Source: Medicines & Healthcare Products Regulatory Agency (GB) Revision Year: 2012 Publisher: Roche Products Limited 6 Falcon Way Shire Park Welwyn Garden City AL7 1TW United Kingdom
Rocephin is contraindicated in patients with known hypersensitivity to beta-lactam antibiotics.
In patients hypersensitive to penicillin, the possibility of allergic cross-reactions should be borne in mind.
Hyperbilirubinaemic newborns and preterm newborns should not be treated with ceftriaxone. In vitro studies have shown that ceftriaxone can displace bilirubin from its binding to serum albumin and bilirubin encephalopathy can possibly develop in these patients.
Premature newborns up to a corrected age of 41 weeks (weeks of gestation + weeks of life).
Full-term newborns (up to 28 days of age):
Contraindications of lidocaine must be excluded before intramuscular injection of ceftriaxone when lidocaine is used as a solvent.
As with other cephalosporins, anaphylactic reactions with fatal outcome were also reported, even if a patient is not known to be allergic or previously exposed.

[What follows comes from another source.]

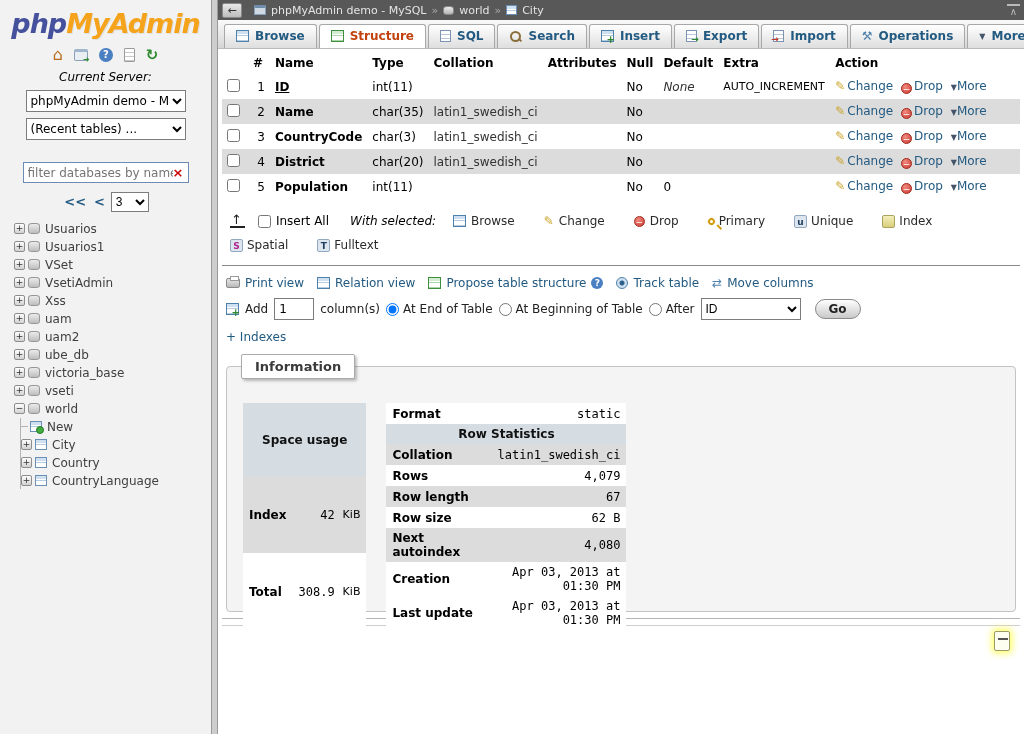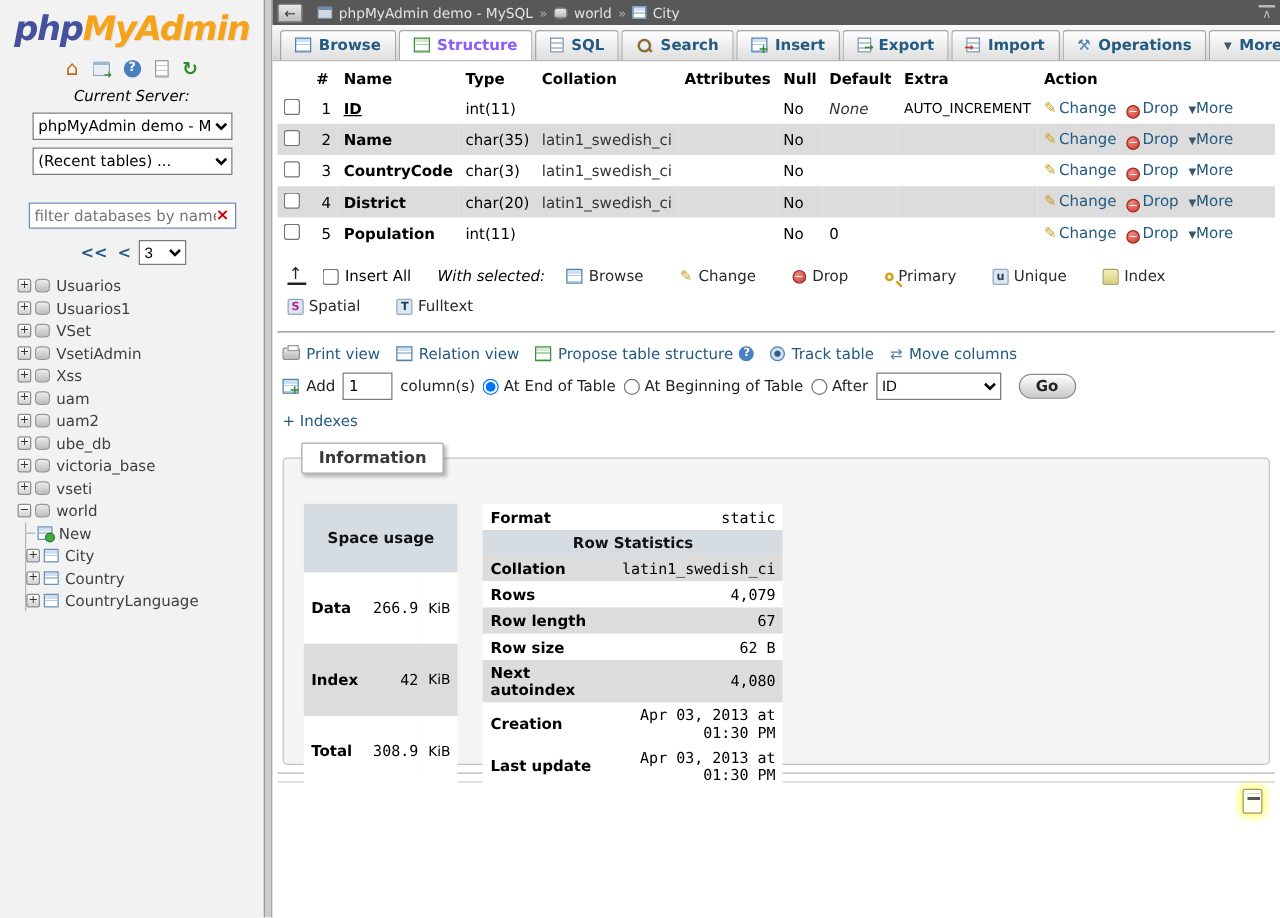"Structure" .tab.active { color: #8b5cf6 -> #c2410c }
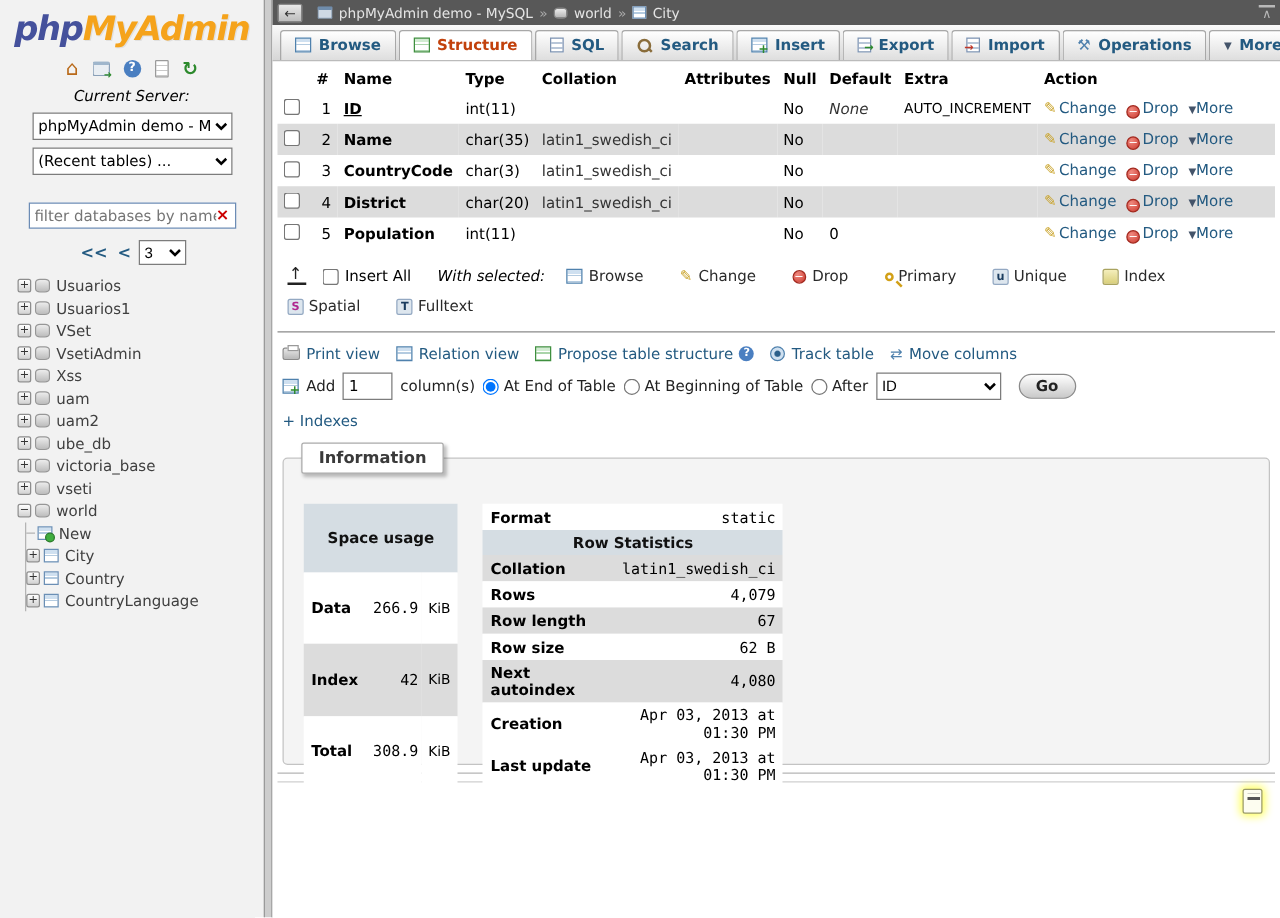"Data" tr { html: <tr> <td>Data</td> <td>266.9</td> <td>KiB</td> </tr> -> none }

Before therapy with ceftriaxone is instituted, careful inquiry should be made to determine whether the patient has had any previous hypersensitivity reactions to ceftriaxone, any other cephalosporin, or to any penicillin or other beta-lactam drug. Ceftriaxone is contraindicated in patients who have had a previous hypersensitivity reaction to any cephalosporin. It is also contraindicated in patients who have had a previous immediate and/or any severe hypersensitivity reaction to any penicillin or to any other beta-lactam drug (see Section 4.3). Ceftriaxone should be given with caution to patients who have had any other type of hypersensitivity reaction to a penicillin or any other beta-lactam drug.
Ceftriaxone should be given with caution to patients who have other allergic diatheses.
Cases of fatal reactions with calcium-ceftriaxone precipitates in lungs and kidneys in premature and full-term newborns aged less than 1 month have been described. At least one of them had received ceftriaxone and calcium at different times and through different intravenous lines. In the available scientific data, there are no reports of confirmed intravascular precipitations in patients, other than newborns, treated with ceftriaxone and calcium-containing solutions or any other calcium-containing products. In vitro studies demonstrated that newborns have an increased risk of precipitation of ceftriaxone-calcium compared to other age groups.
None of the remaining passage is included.